Photo caption: Students in Dr. James Boulter’s environmental studies class got an up-close look at construction of the County Materials Complex to examine sustainable design features.
Environmental studies students at the University of Wisconsin-Eau Claire have a rare opportunity to examine firsthand the installation of geothermal heating technology and other sustainable design features in the $122 million County Materials Complex.
About 20 Blugolds in the fall and spring classes of the course Building Sustainability in the Academy are following construction of the project along Menomonie Street as the building becomes UW-Eau Claire’s first Leadership in Energy and Environmental Design-certified green structure. LEED certification is a recognized achievement to improve energy efficiency and reduce the carbon footprint of facilities.
“They’re learning fundamental principles of sustainability but they’re applying it to not just a specific case — like a case study analysis — but it’s part of their campus that they are helping to pay for,” Dr. James Boulter, professor of chemistry in UW-Eau Claire’s public health and environmental studies department, says of the students in his class. “Maybe some of them will graduate here and others will come back as alumni and they’ll have this incredibly special relationship knowing some of the really arcane details about the building, about how it was constructed and all the thinking that went into making this a super-sustainable building.”
Land that was an industrial site for about 150 years — it was a sawmill, blacksmith shop and concrete plant over the years — along Menomonie Street will become a redeveloped brownfield site with one of the most advanced and sustainable buildings in western Wisconsin.
UW-Eau Claire students got a glimpse recently of the 21-acre site and installation of one of the primary sustainability features of the complex — a ground source heating and cooling system. The geothermal technology uses energy from the earth to heat and cool the 172,000-square-foot complex, scheduled to open in May 2024.
Work crews are drilling 190 wells that are 500 feet deep, a total of 95,000 feet or about 18 miles of piping for the geothermal system. About 115 wells have been drilled so far.
“The students were super engaged,” Boulter says. “It’s what they hear about — energy efficiency and technology — but here they get to see it as it comes into being. Geothermal is confusing to people. I think this is the best way to understand it.”
Anakah Denison of Rice Lake, a senior ecology and environmental biology major with a certificate in geospatial information systems, says the behind-the-scenes look at the complex construction was exciting.
“The sheer scale of it is just insane to me, especially learning about how they are drilling the wells,” says Denison, who will graduate in May. “It’s really fascinating knowing how much technology and attention to detail goes into drilling these wells. Being able to hear stories from people who have decades in the industry is just incredible.”
Denison says the study of the complex is detailed and brings together multiple disciplines not seen in many classes.
“It’s a real cool intersect of architecture and engineering and sustainability and biology,” Denison says. ”All these different majors and realms kind of come together on a project that is as big as this, that really impacts not only the university but the larger community as well.”
First-year student Tim Wysocky of Altoona, who is majoring in pre-engineering, was interested in the geothermal system at the County Materials Complex because he wants a career dealing with alternative power sources.
“I’ve done a lot of my own research on it and to actually see something like this is very intriguing, especially being able to sustain a system of this size,” Wysocky says. “It is really cool to actually be able to see it versus reading about it, especially before it is all developed, being able to see all the different lines sticking up and being able to watch them drill. You just don’t get to see that.”
Junior Sierra Szydel says the building will be a great addition to her hometown of Eau Claire and she is thankful the class allowed her to get a look at the project’s early stages.
“I think it was really cool to get into the skeleton of the building and be able to see what it looks like before it’s built,” says Szydel, who is majoring in public health. “I think that’s a unique opportunity that not a lot of people get to have.”

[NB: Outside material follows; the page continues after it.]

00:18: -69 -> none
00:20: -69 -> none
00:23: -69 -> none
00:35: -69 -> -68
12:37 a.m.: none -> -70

Boulter credits Greenwood Consulting Group — the LEED building consultants on the project — and Ayres Associates for setting up the tour of the complex. Regular interactions with Greenwood’s sustainability experts further enhanced Blugolds’ learning throughout the class, Boulter says.

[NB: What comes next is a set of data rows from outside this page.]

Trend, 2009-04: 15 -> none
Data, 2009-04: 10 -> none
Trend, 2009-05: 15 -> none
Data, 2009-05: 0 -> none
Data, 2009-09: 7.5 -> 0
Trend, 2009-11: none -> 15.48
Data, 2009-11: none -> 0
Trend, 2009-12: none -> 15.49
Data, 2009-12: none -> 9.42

John and Carolyn Sonnentag donated $70 million for the County Materials Complex in 2021 and ground was broken in April 2022.
The complex will house the Sonnentag Event Center and John and Carolyn Sonnentag Fieldhouse, making it the largest indoor event venue in northwest Wisconsin. The Mayo Clinic Health System Diagnostic Imaging and Sports Medicine Center also will be in the complex.

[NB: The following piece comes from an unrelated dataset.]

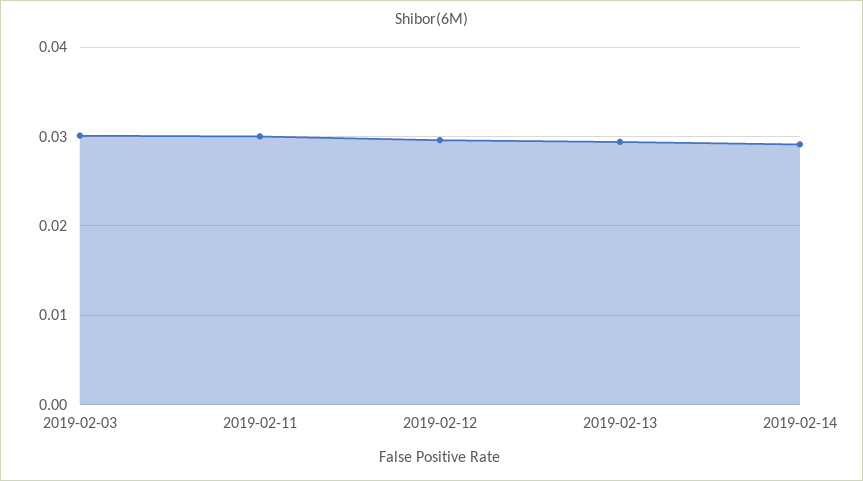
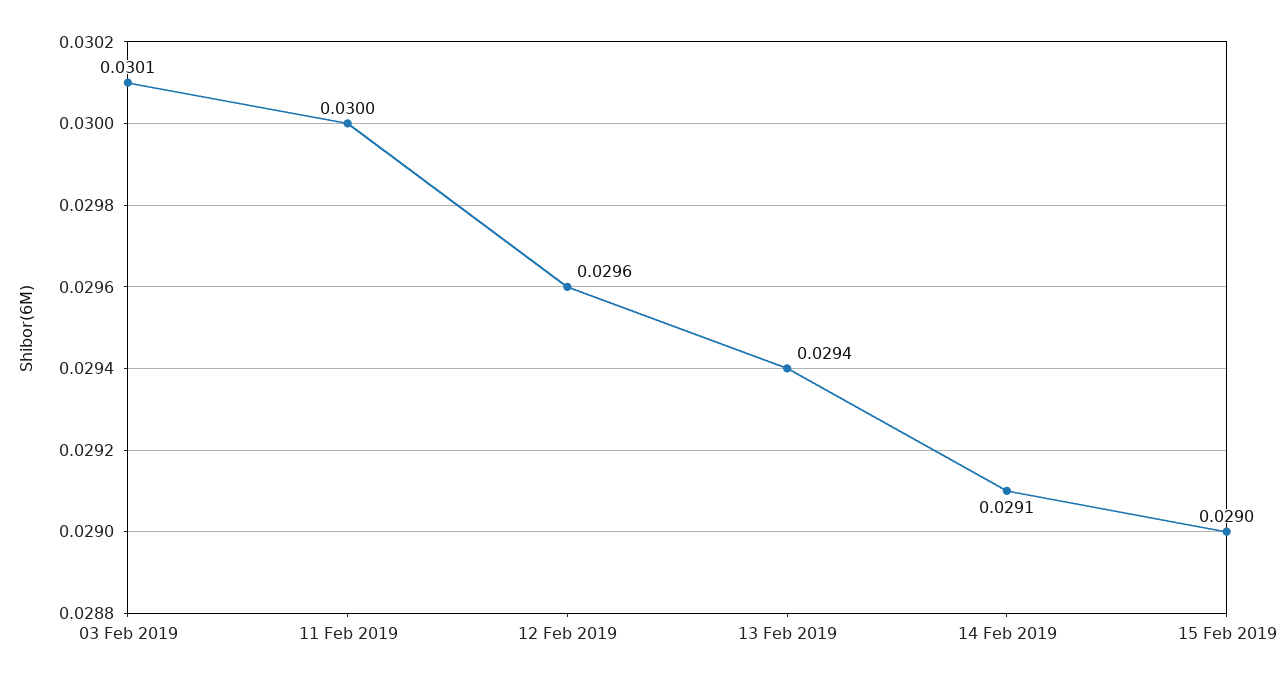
15 Feb 2019: none -> 0.029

Pablo Foundation is providing nearly $10 million toward the sustainability efforts in the complex, which allows for the geothermal system and other features such as high-performance window glazing and additional insulation. The city of Eau Claire and Xcel Energy also provided funding for sustainability efforts.
UW-Eau Claire students have provided $350,000 to the project to support LEED certification and WELL Health-Safety Rating (HSR) that includes features such as air and water quality monitoring, and other cleaning and sanitation practices.